Prohibido el paso
Era casi el fin del mes y había visitado a cada una de las hermanas de mi nueva lista como maestra visitante, excepto una. Nunca había conocido a Joan (se ha cambiado el nombre). No asistía a las reuniones y, hasta hacía poco, no había deseado tener contacto alguno con la Iglesia.
Durante el mes la había llamado por teléfono muchas veces a su casa, y no importaba a qué hora lo hiciera, siempre me salía el contestador automático. Le dejé varios mensajes grabados, presentándome como su nueva maestra visitante, diciéndole que tenía ganas de conocerla y pidiéndole que me llamara. Pero Joan nunca me llamó.
Como sólo quedaban algunos días para que acabara el mes, decidí ir a su casa, sin avisar, con un plato de bollos dulces. Pero al recorrer de arriba abajo la congestionada carretera cercana a su casa, me di cuenta de que ninguno de los números de las casas encajaba con la dirección que me habían dado de ella. Cada vez me sentía más y más frustrada y pensé: “¿Por qué hago esto? Probablemente no se encuentre en casa y si dejo los bollos en el porche, de seguro que se los comerá un perro”. Finalmente revisé el directorio del barrio y descubrí que la dirección que tenía de Joan en mi lista de maestras visitantes estaba equivocada. Con la dirección correcta, encontré su casa en unos minutos.
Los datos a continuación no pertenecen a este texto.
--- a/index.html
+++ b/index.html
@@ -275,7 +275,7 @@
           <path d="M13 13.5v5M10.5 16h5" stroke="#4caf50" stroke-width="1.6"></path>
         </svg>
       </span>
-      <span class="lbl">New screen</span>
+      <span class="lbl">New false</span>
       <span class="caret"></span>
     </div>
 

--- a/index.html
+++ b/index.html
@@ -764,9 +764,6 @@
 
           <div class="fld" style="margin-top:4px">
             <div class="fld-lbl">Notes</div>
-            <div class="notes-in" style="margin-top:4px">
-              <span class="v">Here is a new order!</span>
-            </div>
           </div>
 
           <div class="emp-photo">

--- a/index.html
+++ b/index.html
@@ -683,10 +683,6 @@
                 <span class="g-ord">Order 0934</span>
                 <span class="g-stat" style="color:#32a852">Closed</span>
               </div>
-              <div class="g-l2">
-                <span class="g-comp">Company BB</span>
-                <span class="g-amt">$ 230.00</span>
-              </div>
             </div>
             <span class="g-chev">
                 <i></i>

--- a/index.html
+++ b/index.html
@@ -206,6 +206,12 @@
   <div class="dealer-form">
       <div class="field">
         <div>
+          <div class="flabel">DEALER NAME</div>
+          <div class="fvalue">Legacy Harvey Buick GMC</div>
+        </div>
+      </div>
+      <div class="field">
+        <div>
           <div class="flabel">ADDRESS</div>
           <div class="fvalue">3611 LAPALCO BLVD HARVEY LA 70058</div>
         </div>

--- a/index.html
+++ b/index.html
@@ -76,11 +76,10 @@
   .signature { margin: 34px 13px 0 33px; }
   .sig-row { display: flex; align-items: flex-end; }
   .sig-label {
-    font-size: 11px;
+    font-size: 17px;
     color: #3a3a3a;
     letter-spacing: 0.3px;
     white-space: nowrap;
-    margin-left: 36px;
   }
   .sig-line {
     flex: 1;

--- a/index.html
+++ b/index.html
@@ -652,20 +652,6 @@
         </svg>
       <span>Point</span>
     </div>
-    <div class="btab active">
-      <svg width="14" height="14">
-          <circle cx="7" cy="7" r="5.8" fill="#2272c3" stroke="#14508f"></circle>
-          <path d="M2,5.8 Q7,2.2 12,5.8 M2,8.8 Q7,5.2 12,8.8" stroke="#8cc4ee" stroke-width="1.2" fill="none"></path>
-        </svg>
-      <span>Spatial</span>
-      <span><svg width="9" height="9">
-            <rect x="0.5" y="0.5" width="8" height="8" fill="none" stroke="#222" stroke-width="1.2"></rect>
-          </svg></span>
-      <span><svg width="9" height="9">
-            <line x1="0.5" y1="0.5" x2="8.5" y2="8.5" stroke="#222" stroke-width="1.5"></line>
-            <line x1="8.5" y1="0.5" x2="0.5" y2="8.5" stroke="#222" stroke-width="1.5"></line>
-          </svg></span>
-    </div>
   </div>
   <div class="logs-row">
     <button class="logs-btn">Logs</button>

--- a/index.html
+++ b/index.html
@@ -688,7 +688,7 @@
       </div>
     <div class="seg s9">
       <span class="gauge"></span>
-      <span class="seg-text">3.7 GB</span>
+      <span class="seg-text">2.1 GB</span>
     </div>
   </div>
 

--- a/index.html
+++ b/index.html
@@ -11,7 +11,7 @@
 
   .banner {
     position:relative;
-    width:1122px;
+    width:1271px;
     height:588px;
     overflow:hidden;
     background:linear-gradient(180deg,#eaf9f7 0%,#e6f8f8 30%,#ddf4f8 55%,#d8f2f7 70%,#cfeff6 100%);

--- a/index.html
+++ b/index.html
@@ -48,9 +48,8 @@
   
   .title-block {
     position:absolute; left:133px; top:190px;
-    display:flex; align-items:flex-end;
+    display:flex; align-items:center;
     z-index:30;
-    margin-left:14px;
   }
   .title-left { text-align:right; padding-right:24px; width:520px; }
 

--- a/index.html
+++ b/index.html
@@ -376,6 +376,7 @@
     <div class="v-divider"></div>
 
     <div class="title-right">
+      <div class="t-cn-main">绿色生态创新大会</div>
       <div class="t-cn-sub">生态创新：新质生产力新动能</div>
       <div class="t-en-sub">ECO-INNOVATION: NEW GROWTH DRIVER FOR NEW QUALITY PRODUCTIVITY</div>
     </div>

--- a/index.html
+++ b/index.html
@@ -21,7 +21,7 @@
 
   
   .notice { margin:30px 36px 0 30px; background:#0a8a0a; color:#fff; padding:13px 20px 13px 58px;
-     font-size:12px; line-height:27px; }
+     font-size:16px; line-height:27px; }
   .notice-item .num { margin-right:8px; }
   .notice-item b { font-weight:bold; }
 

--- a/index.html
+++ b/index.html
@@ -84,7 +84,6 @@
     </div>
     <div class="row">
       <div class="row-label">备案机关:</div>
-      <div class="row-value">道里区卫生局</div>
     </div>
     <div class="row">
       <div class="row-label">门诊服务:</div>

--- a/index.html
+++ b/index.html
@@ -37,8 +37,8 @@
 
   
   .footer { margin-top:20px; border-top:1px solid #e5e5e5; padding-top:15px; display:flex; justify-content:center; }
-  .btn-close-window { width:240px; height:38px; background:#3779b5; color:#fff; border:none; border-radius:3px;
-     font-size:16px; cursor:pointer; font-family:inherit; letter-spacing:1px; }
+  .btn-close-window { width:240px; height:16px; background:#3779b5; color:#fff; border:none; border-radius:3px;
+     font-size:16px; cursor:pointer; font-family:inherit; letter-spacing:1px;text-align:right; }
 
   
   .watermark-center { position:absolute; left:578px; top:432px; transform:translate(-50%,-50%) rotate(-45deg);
Con el plato de bollos en la mano, me encaminé hacia la casa de Joan. Dudé cuando vi un gran cartel que decía Prohibido el paso , pero continué con cautela hacia el porche. Toqué dos veces el timbre. Nadie contestó. Entonces pensé: “Bueno, al menos lo intenté”, y dejé los bollos y una nota cerca de la puerta de entrada.
Durante la cena, le conté a mi familia lo que parecía haber sido una pérdida de tiempo al intentar encontrar a esa hermana cuyo rostro ni voz conocía, y quien era imposible de localizar. Mientras comíamos, sonó el teléfono. Yendo en contra de nuestra costumbre de no contestar el teléfono durante las comidas, contesté. La mujer al teléfono se identificó como Joan. De repente, sintiendo como si me hubiera reencontrado con una amiga en vez de con una extraña, exclamé: “¡Joan! ¡desde hace mucho tiempo había querido escuchar su voz! ¡Estoy muy contenta de que haya llamado!”
Joan explicó que no me había llamado antes a causa de dificultades recientes en su vida. Continuó diciendo: “Hoy estaba en el juzgado, sintiéndome derrotada y humillada frente al juez y mi marido, de quien estoy separada. Cuando volvía a casa, oré: ‘Dios, me siento tan despreciada y abandonada’. Llorando, supliqué: ‘Si me amas, por favor, muéstramelo’.
“Cuando llegué a casa, allí, ante mis ojos, como un milagro de Dios, encontré el plato de bollos y la nota que decía: ‘Estaba pensando en usted. Con amor, su maestra visitante’. Era como si Dios me estuviera diciendo que me amaba. Sólo quería que supiera que sé que hoy Dios se valió de usted para contestar mi oración”.
Desde aquel día, Joan se ha convertido en mi amiga. Hemos leído las Escrituras y orado juntas, y me ha acompañado a la Iglesia. Ella ha sido un don para mí, enseñándome a no darme por vencida nunca al servir al Señor.
Linda Marx Terry es miembro del Barrio Sinclair View, Estaca Bremerton, Washington.